Below are lines of data, and only some are wanted. Please repeat exactly those from the line that has "- from that" through the line that has "NOTE:<-your OS-> is".

RECORDED INFORMATION:

Start of Block

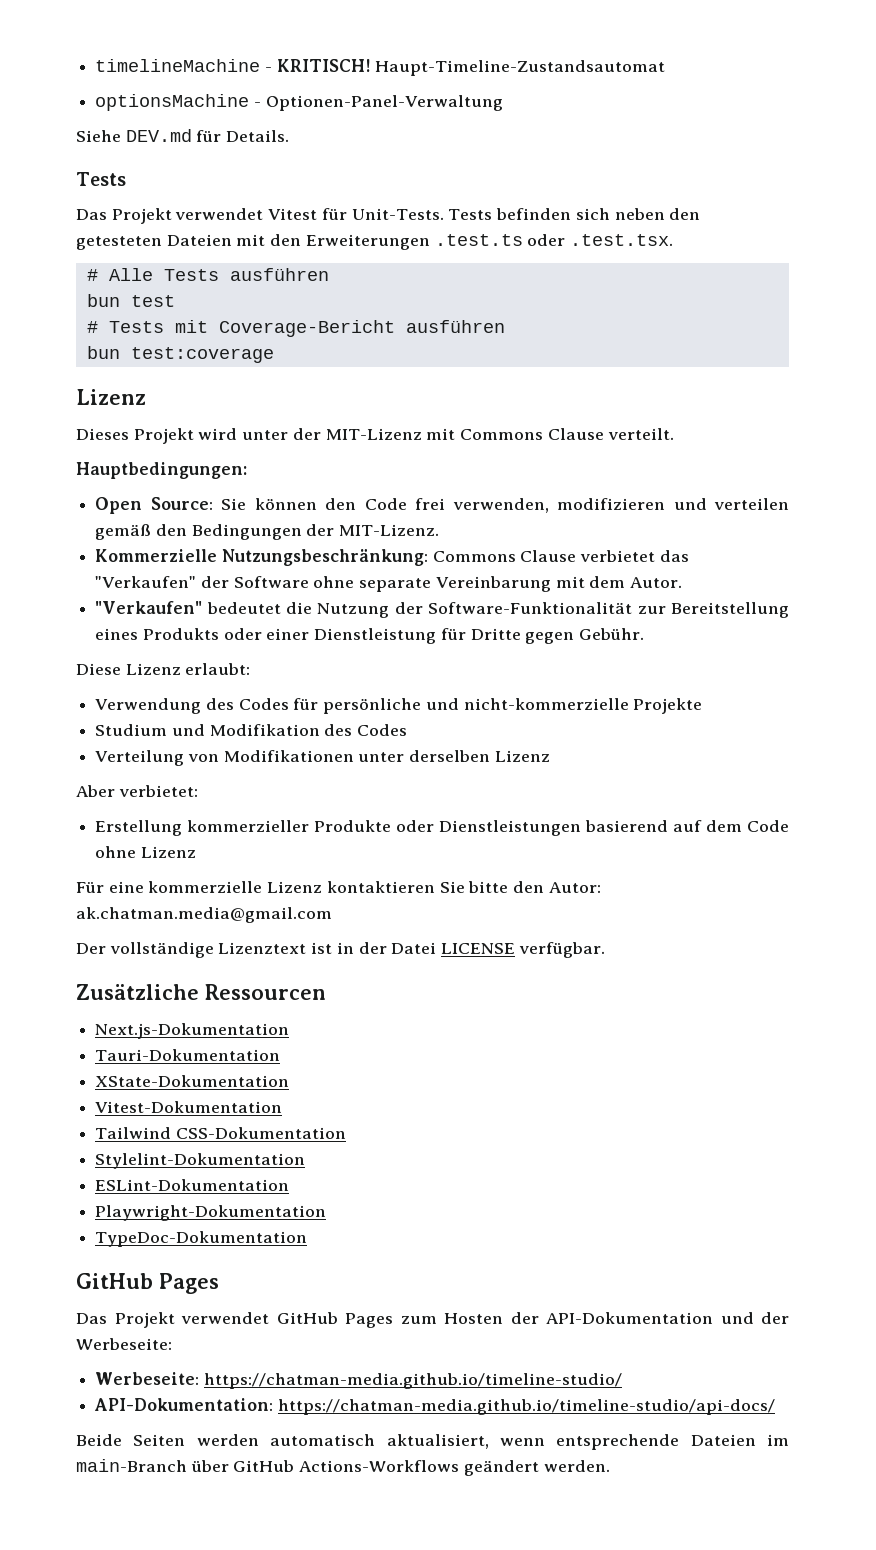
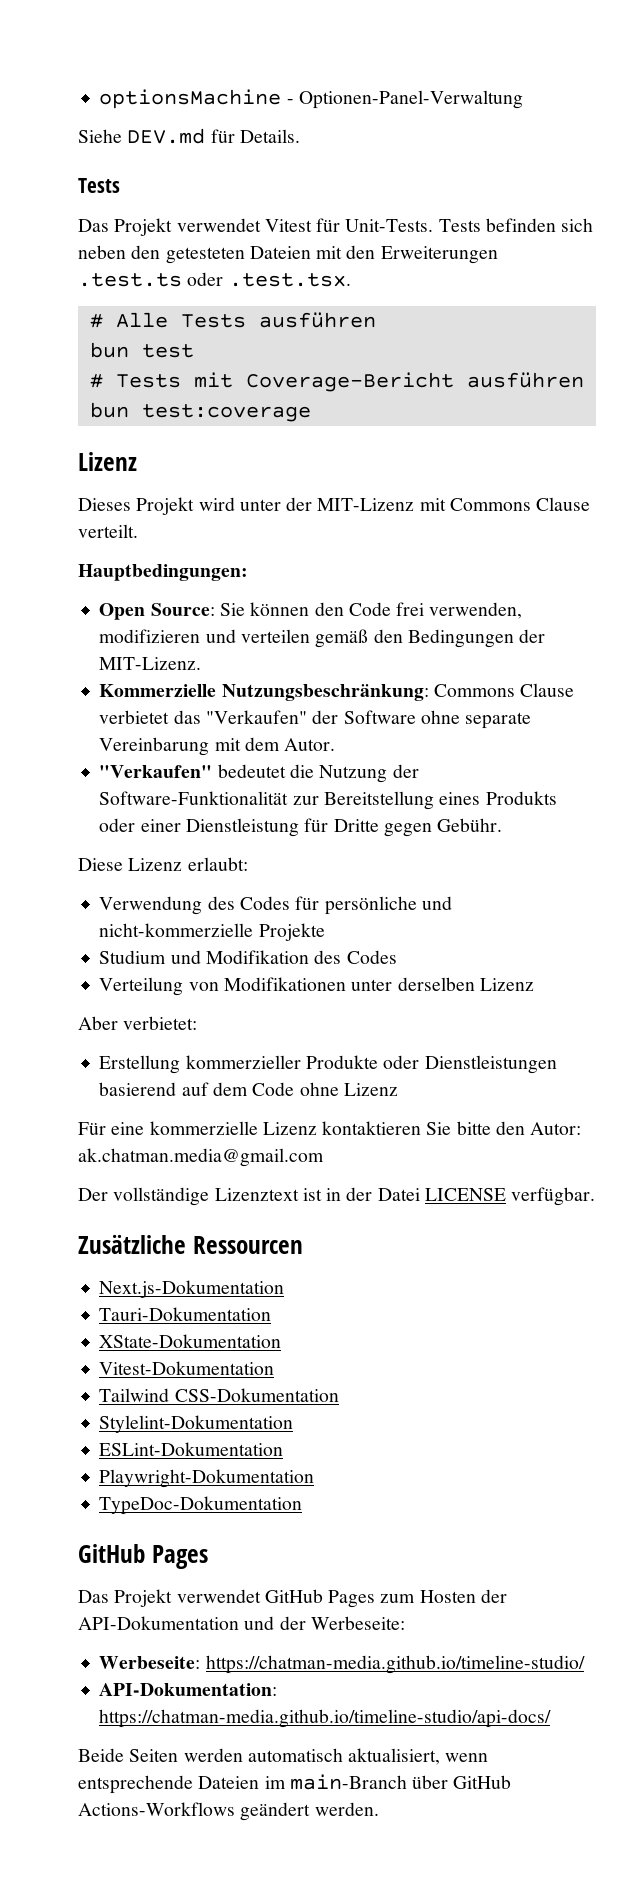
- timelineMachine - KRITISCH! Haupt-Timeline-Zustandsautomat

End of Block
Start of Block

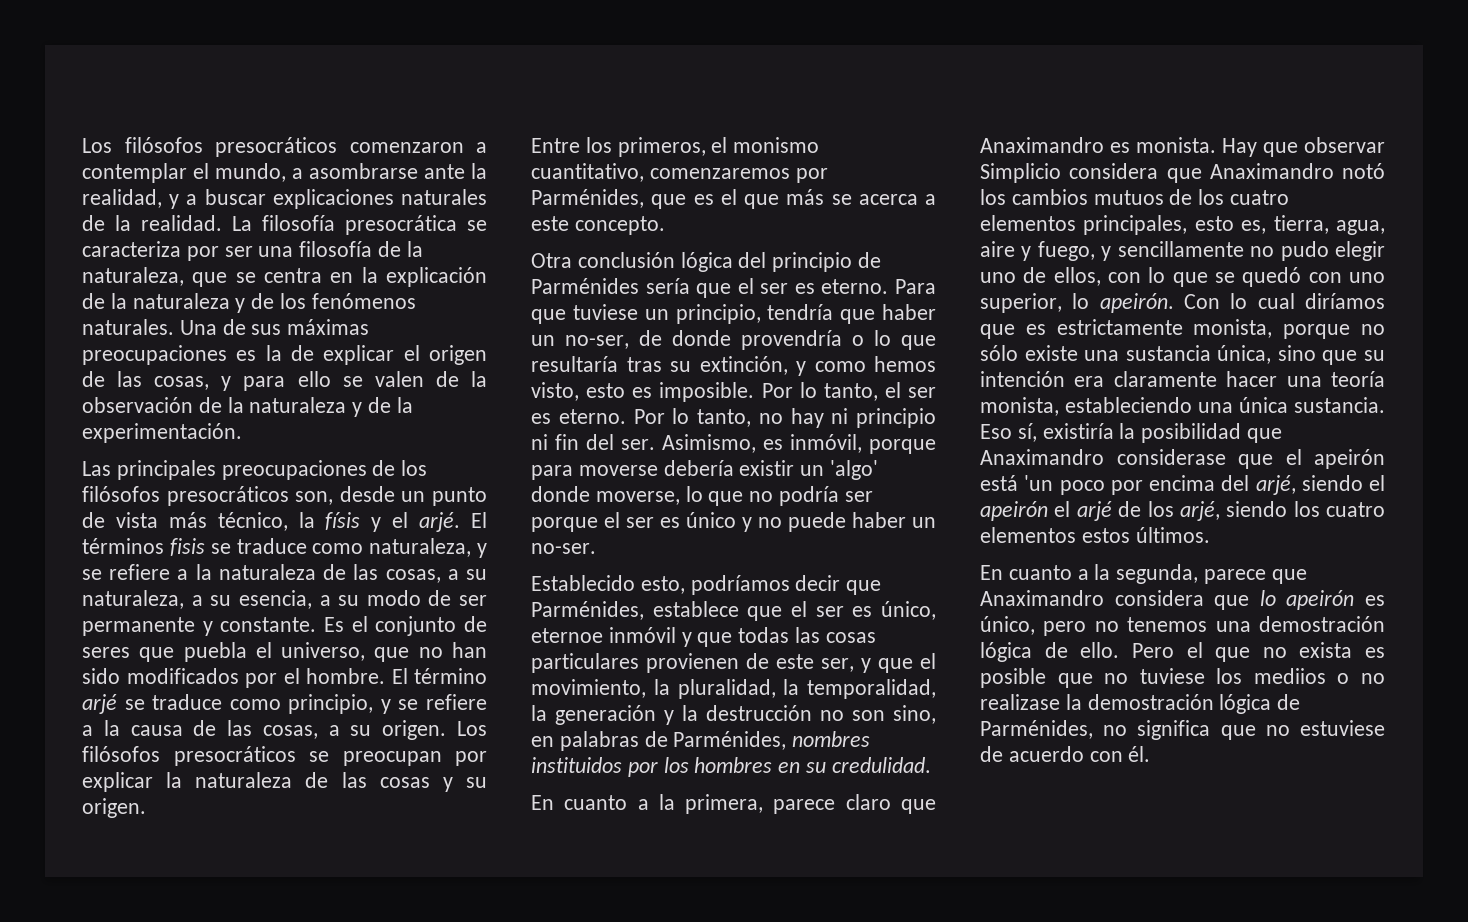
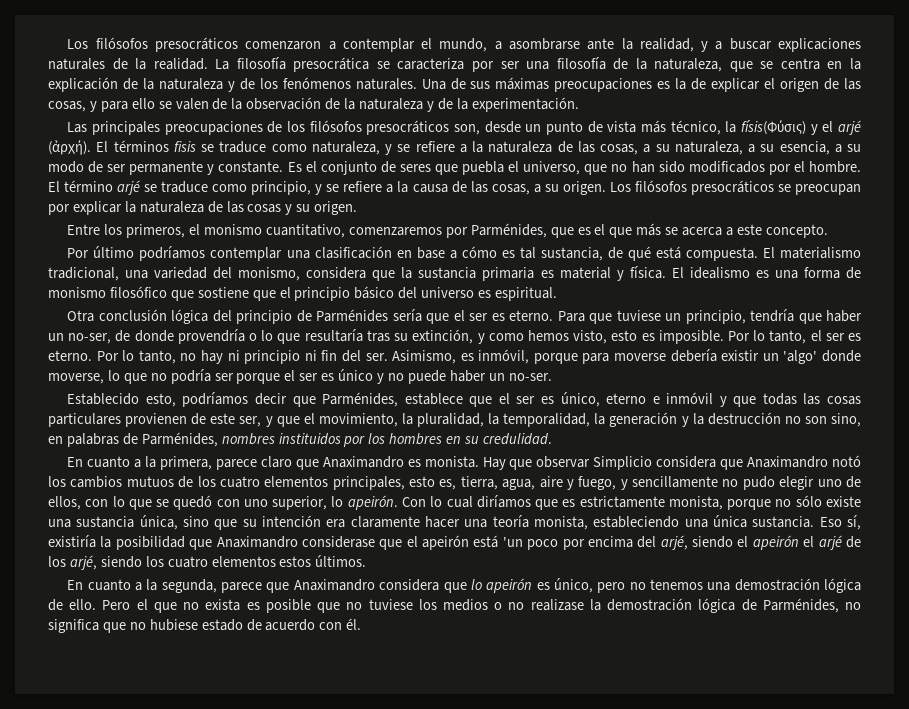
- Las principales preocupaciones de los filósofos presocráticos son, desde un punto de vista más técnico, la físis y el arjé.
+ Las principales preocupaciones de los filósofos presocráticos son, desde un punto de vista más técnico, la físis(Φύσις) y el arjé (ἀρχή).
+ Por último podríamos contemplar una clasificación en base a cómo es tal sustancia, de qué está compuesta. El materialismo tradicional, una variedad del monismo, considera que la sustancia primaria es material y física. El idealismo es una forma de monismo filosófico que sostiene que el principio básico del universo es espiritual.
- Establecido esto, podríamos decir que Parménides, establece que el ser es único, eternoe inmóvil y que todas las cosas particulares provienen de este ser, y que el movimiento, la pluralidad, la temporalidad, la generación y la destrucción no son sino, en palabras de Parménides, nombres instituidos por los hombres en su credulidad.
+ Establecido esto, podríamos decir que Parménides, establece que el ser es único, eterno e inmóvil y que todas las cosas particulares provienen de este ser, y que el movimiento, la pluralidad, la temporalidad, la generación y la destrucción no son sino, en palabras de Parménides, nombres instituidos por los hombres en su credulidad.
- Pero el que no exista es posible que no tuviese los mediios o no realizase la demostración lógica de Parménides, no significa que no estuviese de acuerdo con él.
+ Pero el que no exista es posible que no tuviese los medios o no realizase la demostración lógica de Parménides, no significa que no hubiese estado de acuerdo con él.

End of Block
Start of Block

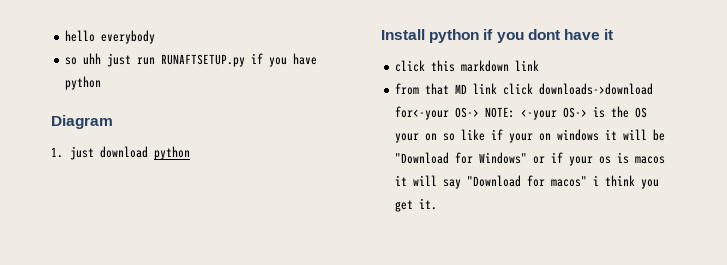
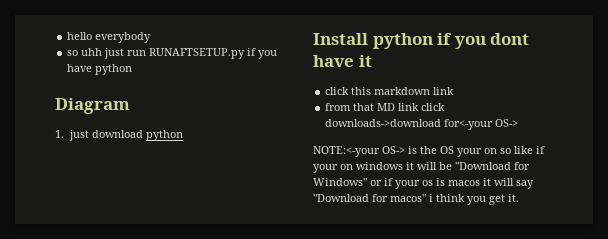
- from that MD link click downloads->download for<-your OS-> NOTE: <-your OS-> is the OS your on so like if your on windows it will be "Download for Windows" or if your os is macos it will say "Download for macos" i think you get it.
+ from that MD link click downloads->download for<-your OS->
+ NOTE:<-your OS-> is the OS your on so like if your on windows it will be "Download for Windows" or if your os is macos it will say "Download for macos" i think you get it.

End of Block

RESPONSE TO THIS EXERCISE:
- from that MD link click downloads->download for<-your OS-> NOTE: <-your OS-> is the OS your on so like if your on windows it will be "Download for Windows" or if your os is macos it will say "Download for macos" i think you get it.
+ from that MD link click downloads->download for<-your OS->
+ NOTE:<-your OS-> is the OS your on so like if your on windows it will be "Download for Windows" or if your os is macos it will say "Download for macos" i think you get it.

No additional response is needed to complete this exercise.